Where a line in the records below includes "spacing", pull that line out.
***
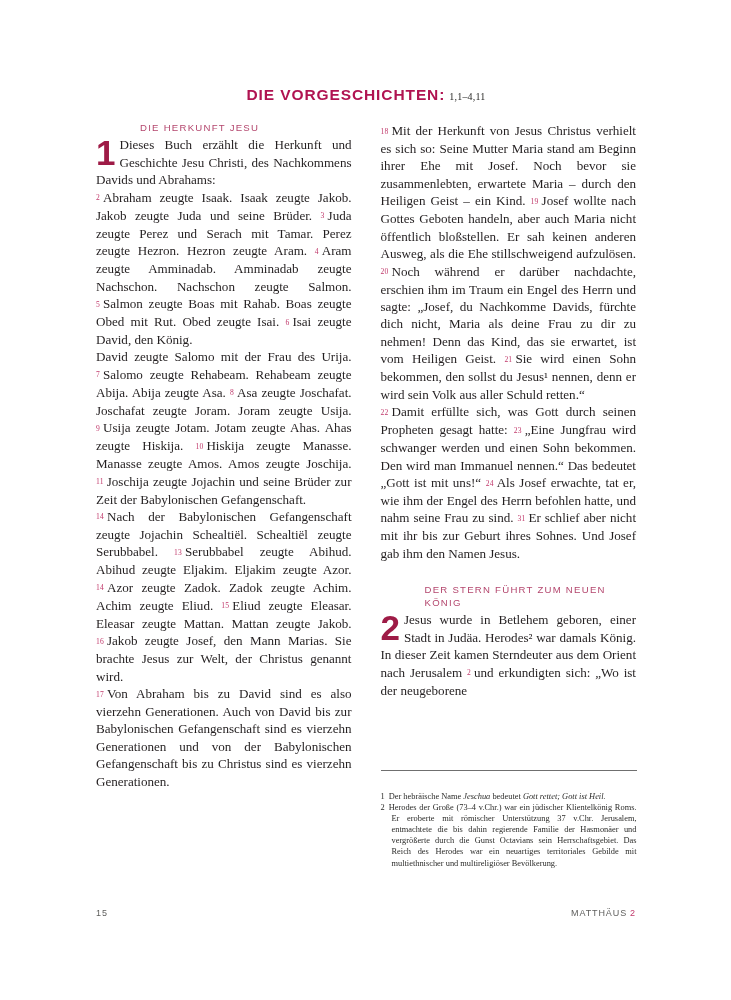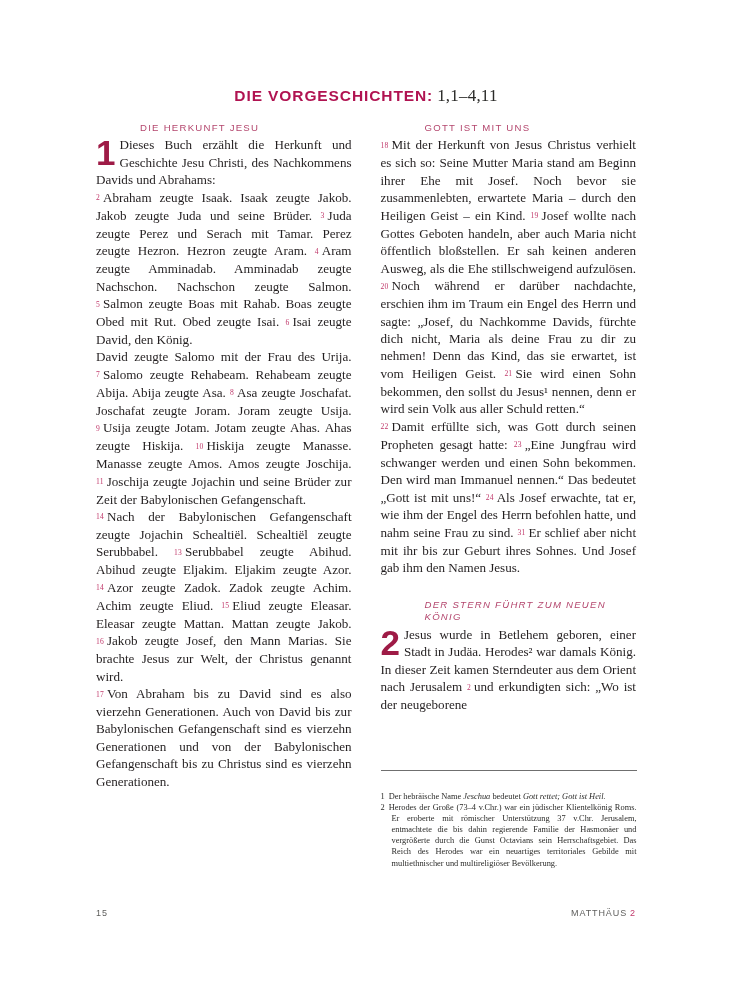--- a/index.html
+++ b/index.html
@@ -29,21 +29,21 @@
   }
   .book-title .main {
     font-family: "Liberation Sans", "DejaVu Sans", sans-serif;
     font-weight: bold;
     font-size: 15.5px;
     letter-spacing: 0.9px;
     color: #b01351;
   }
   .book-title .range {
     font-family: "Liberation Serif", "DejaVu Serif", serif;
-    font-size: 17px;
+    font-size: 10px;
     letter-spacing: 0.2px;
     color: #2a2a28;
     margin-left: 4px;
   }
 
   
   .columns {
     position: absolute;
     top: 122px;
     left: 96px;
@@ -62,21 +62,21 @@
     font-family: "Liberation Sans", "DejaVu Sans", sans-serif;
     font-size: 9.6px;
     font-weight: normal;
     letter-spacing: 1.25px;
     color: #b4476e;
     margin: 0 0 2px 0;
     text-transform: uppercase;
     line-height: 1.3;
     padding-left: 44px;
   }
-  .section-head.spaced-above { margin-top: 22px; font-style: italic; }
+  .section-head.spaced-above { margin-top: 22px; }
 
   
   p.body {
     margin: 0;
     font-size: 13.1px;
     line-height: 17.45px;
     text-align: justify;
     text-justify: inter-word;
     hyphens: manual;
     letter-spacing: -0.02px;
@@ -189,21 +189,20 @@
       </p>
 
       <p class="body">
         <span class="v">17</span><span>Von Abraham bis zu David sind es also vierzehn Generationen. Auch von David bis zur Babylonischen Gefangenschaft sind es vierzehn Generationen und von der Babylonischen Gefangenschaft bis zu Christus sind es vierzehn Generationen.</span>
       </p>
 
     </div>
 
     <div class="col">
 
-      <div class="section-head">GOTT IST MIT UNS</div>
 
       <p class="body">
         <span class="v">18</span><span>Mit der Herkunft von Jesus Christus verhielt es sich so: Seine Mutter Maria stand am Beginn ihrer Ehe mit Josef. Noch bevor sie zusammenlebten, erwartete Maria – durch den Heiligen Geist – ein Kind.</span>
         <span class="v">19</span><span>Josef wollte nach Gottes Geboten handeln, aber auch Maria nicht öffentlich bloßstellen. Er sah keinen anderen Ausweg, als die Ehe stillschweigend aufzulösen.</span>
         <span class="v">20</span><span>Noch während er darüber nachdachte, erschien ihm im Traum ein Engel des Herrn und sagte: „Josef, du Nachkomme Davids, fürchte dich nicht, Maria als deine Frau zu dir zu nehmen! Denn das Kind, das sie erwartet, ist vom Heiligen Geist.</span>
         <span class="v">21</span><span>Sie wird einen Sohn bekommen, den sollst du Jesus¹ nennen, denn er wird sein Volk aus aller Schuld retten.“</span>
       </p>
 
       <p class="body">
         <span class="v">22</span><span>Damit erfüllte sich, was Gott durch seinen Propheten gesagt hatte:</span>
***
RESULT OF THIS TASK
     letter-spacing: 0.9px;
     letter-spacing: 0.2px;
     letter-spacing: 1.25px;
     letter-spacing: -0.02px;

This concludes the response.